登录查看更多内容

Diversify and Conquer: Diversity-Centric Data Selection with Iterative Refinement

Vlad Bogolin

AI/ML Engineer & Researcher | Large Language Models (LLMs)

发布日期: 2024年9月19日

Today's paper introduces a new approach for selecting optimal subsets of instruction data to finetune large language models (LLMs). The authors propose a diversity-centric method that uses k-means clustering and iterative refinement to efficiently sample high-quality, representative data. Their approach outperforms existing methods on various downstream tasks while using only a small fraction of the full dataset.

Method Overview

The paper introduces a two-stage approach for data selection: static data selection and iterative data selection.

For static data selection, they first use k-means clustering to group similar data points together. This ensures diversity by separating dissimilar samples into different clusters. They then sample data from each cluster, with the number of samples proportional to the cluster size. Within each cluster, they use a quality-based sampling approach, where higher quality instances have a higher probability of being selected.

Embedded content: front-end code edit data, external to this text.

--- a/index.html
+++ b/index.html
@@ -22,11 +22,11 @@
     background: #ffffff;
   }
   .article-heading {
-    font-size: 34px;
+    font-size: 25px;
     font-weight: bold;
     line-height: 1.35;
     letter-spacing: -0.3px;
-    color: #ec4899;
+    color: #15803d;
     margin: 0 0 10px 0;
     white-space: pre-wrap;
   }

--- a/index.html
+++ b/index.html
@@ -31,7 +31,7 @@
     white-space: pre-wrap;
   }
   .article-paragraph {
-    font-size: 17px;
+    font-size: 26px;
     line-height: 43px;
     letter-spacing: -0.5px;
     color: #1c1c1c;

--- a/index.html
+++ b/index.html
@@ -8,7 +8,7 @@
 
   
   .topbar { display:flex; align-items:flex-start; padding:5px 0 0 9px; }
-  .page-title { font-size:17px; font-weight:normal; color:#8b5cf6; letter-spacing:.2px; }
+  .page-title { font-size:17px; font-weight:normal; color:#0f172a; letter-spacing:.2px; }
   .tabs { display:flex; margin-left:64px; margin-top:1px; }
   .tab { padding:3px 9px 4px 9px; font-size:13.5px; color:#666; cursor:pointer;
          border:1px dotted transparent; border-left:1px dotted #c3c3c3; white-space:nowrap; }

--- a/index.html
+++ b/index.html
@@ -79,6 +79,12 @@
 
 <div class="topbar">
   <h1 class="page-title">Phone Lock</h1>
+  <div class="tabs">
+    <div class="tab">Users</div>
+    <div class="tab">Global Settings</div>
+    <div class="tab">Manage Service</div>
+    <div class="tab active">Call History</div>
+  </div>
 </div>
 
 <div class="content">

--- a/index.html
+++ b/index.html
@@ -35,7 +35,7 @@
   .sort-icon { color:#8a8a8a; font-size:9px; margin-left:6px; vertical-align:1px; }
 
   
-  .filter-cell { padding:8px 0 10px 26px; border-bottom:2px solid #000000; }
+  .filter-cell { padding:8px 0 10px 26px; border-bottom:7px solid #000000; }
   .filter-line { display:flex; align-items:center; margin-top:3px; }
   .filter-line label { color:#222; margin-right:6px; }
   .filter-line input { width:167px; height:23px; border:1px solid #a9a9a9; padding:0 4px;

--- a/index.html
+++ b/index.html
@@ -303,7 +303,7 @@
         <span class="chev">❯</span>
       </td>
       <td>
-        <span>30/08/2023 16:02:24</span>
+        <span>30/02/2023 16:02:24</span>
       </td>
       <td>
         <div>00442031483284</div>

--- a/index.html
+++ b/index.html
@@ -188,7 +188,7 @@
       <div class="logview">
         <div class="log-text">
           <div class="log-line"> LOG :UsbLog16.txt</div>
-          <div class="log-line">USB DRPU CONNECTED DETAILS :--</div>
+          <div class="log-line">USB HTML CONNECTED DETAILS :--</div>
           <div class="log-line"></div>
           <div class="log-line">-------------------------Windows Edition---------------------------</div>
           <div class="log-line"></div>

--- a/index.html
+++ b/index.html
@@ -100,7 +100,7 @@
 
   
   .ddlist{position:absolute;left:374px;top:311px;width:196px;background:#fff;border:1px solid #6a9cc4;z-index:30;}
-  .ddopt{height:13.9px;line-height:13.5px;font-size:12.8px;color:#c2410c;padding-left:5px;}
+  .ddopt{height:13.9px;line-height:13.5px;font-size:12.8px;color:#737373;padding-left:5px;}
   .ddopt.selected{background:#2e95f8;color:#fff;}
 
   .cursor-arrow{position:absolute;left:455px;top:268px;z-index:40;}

The iterative data selection method builds on this by incorporating feedback from the training process. After an initial round of finetuning on a small subset, they evaluate how well the model learns from different clusters. Clusters that contribute more to the model's learning get higher weights in subsequent sampling rounds. This allows to automatically reduce the impact of low-quality clusters and focus on more valuable data.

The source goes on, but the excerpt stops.